Tuesday, April 17, 2012

YOU ARE WHAT YOU DO.

YOU ARE WHAT YOU DO. The Sacramento Kings rank last or near the bottom among NBA teams in most defensive categories. The competition exploits the weakness routinely. The Kings players complain about it when interviewed after each loss. Not so ironically, while there isn’t a good defender on the squad, each player directs his frustration toward “we,” the team, rather than ever addressing his own deficiencies. Remarkably these guys have managed to discredit the concept of “no ‘I’ in team.”

The phenomenon of group blame to obscure individual accountability is as pervasive in business (and politics and life, for that matter) as it is in sports. “We have a problem” is the default position to avoid personal accountability.

It becomes a contest to see who can point the finger first, who can protest the loudest, whose indignation is most palpable. In some delusional lack of insight, this outward perspective somehow absolves any one individual of accountability.

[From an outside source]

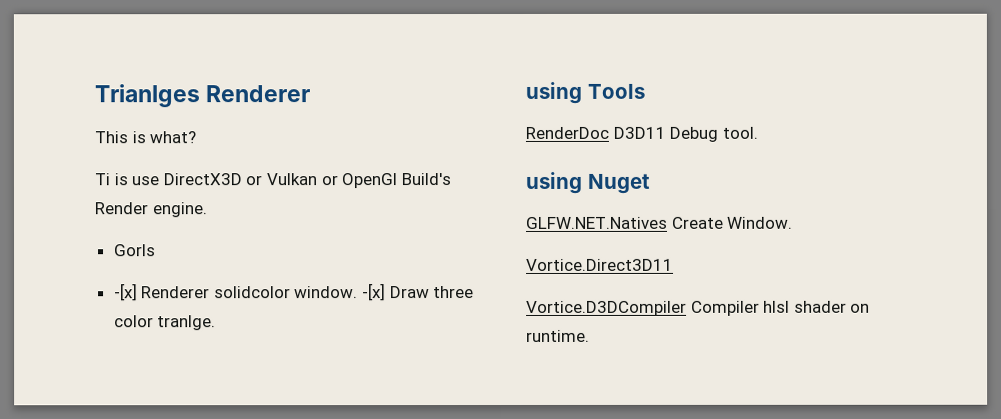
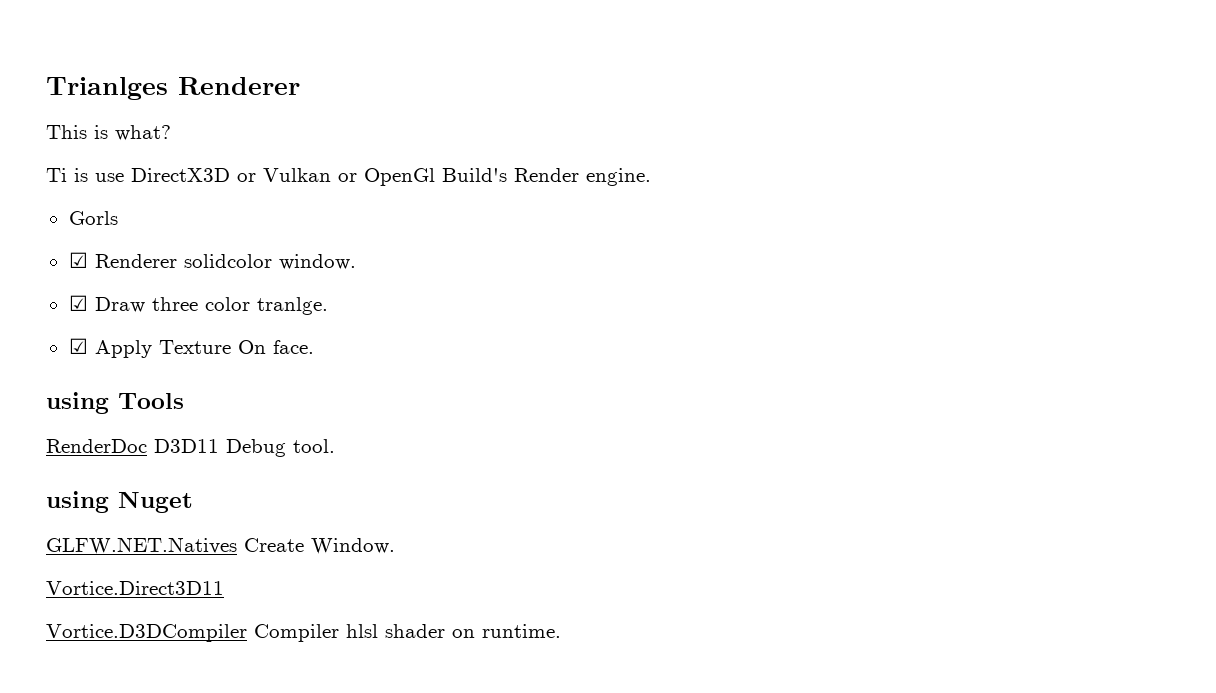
- -[x] Renderer solidcolor window. -[x] Draw three color tranlge.
+ ☑ Renderer solidcolor window.
+ ☑ Draw three color tranlge.
+ ☑ Apply Texture On face.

To identify something as everyone’s problem too often translates to someone else’s problem. The only way to confront this denial by misdirection is to reinforce the ultimate equalizer: You are what you do, not what you say.

Problem solving needs to focus on actions: “What did you do? What are you doing? What do you plan to do?” To be more effective, we (each one of us) could try doing more and saying less.